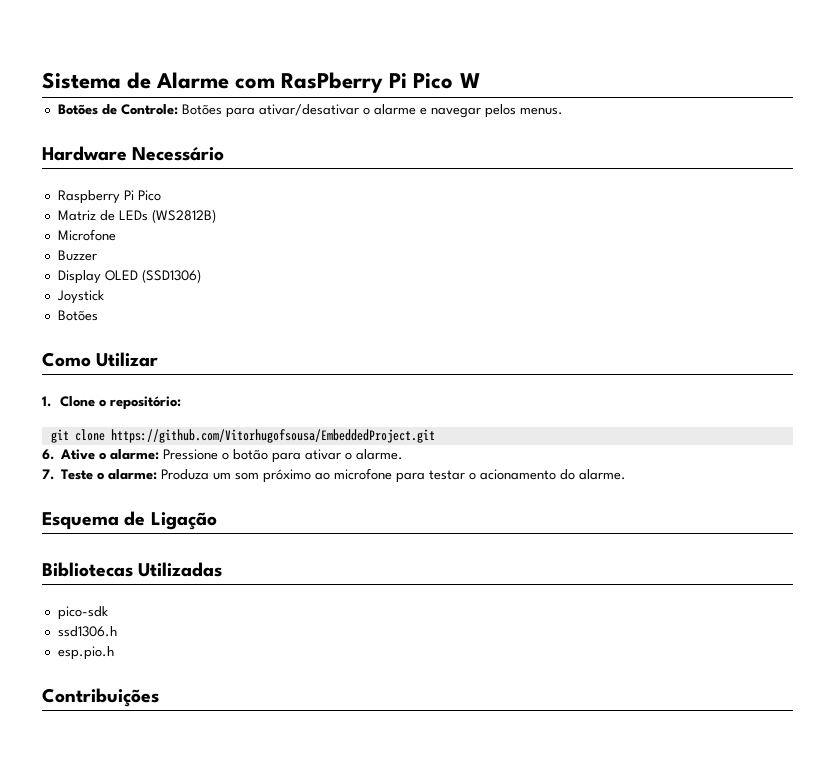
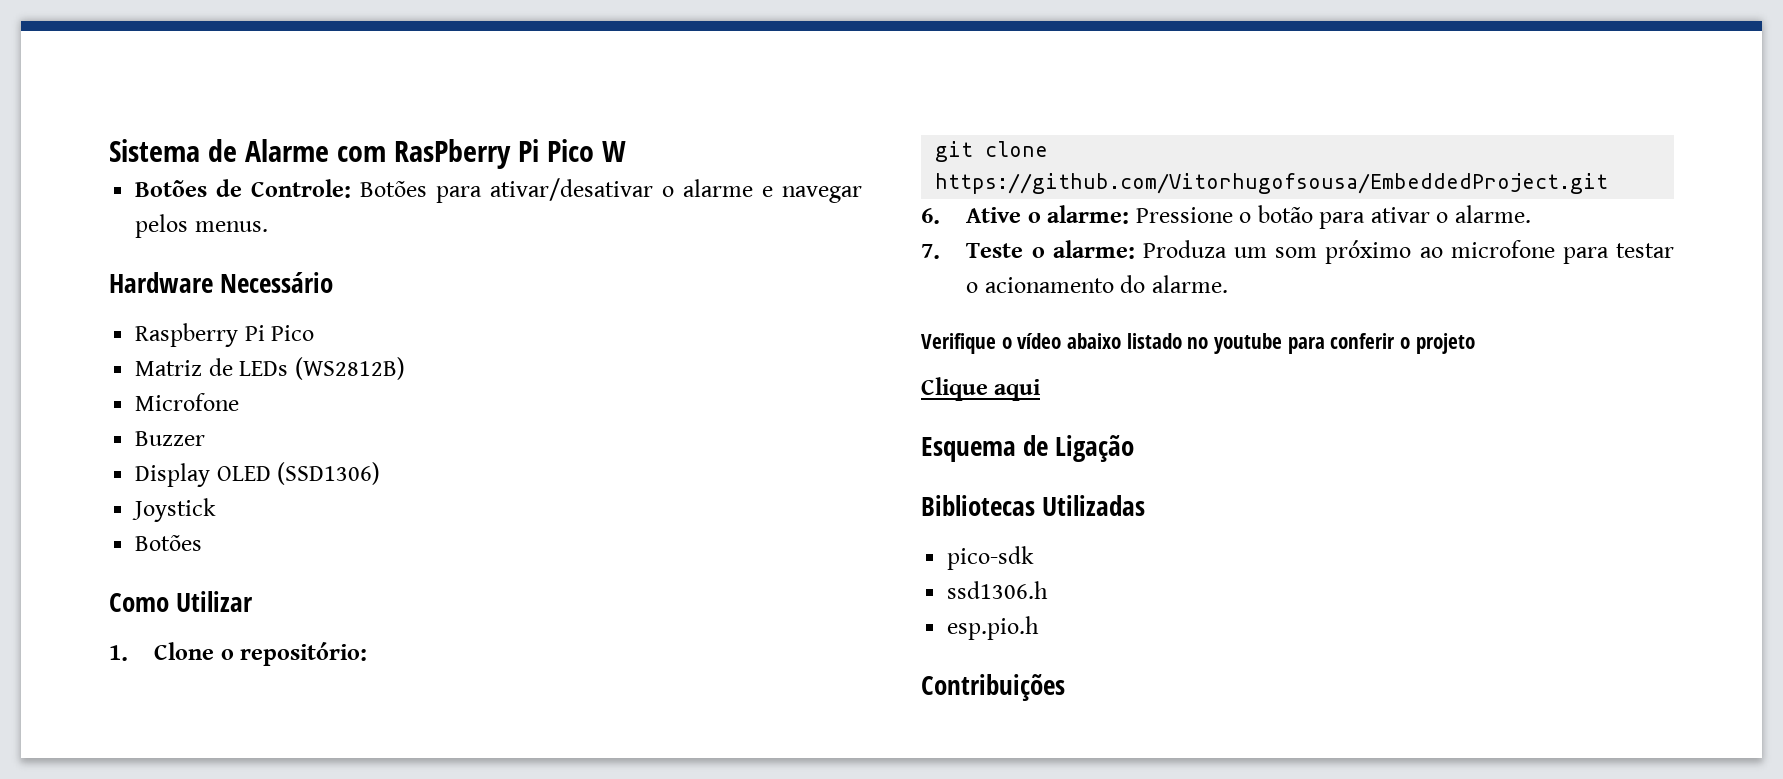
+ Verifique o vídeo abaixo listado no youtube para conferir o projeto
+ Clique aqui

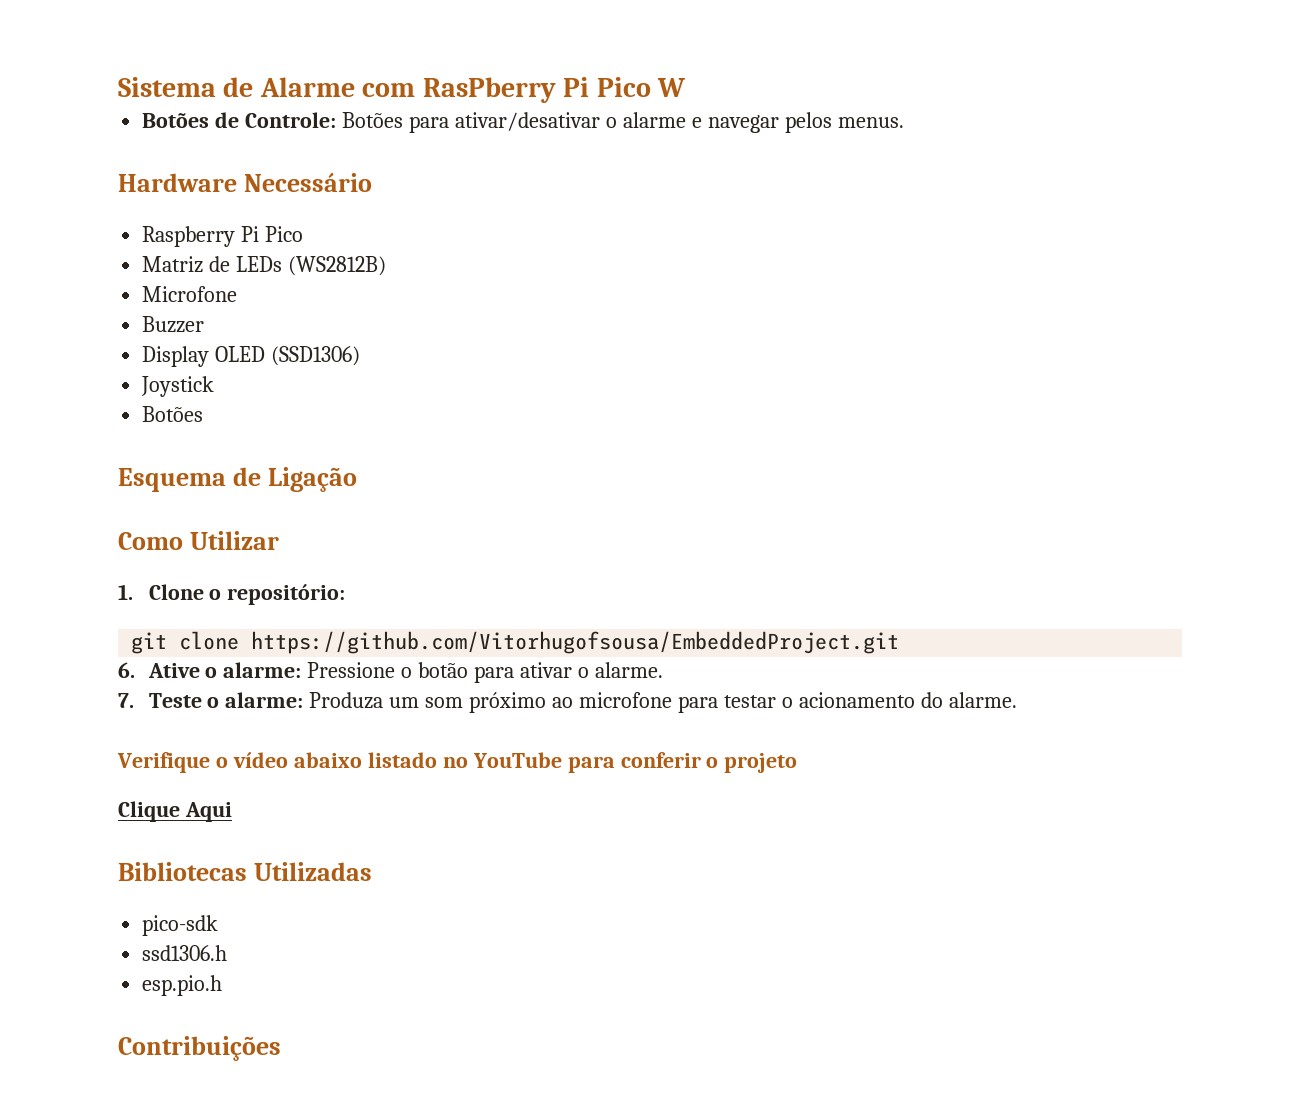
+ Esquema de Ligação
- Verifique o vídeo abaixo listado no youtube para conferir o projeto
+ Verifique o vídeo abaixo listado no YouTube para conferir o projeto
- Clique aqui
- Esquema de Ligação
+ Clique Aqui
---------------
§ **WORK TO BE COMPLETED**
Scan the material above for lines holding the string "conferir" and copy those lines.

§ **OUTPUT FOR THIS EXERCISE**
+ Verifique o vídeo abaixo listado no youtube para conferir o projeto
- Verifique o vídeo abaixo listado no youtube para conferir o projeto
+ Verifique o vídeo abaixo listado no YouTube para conferir o projeto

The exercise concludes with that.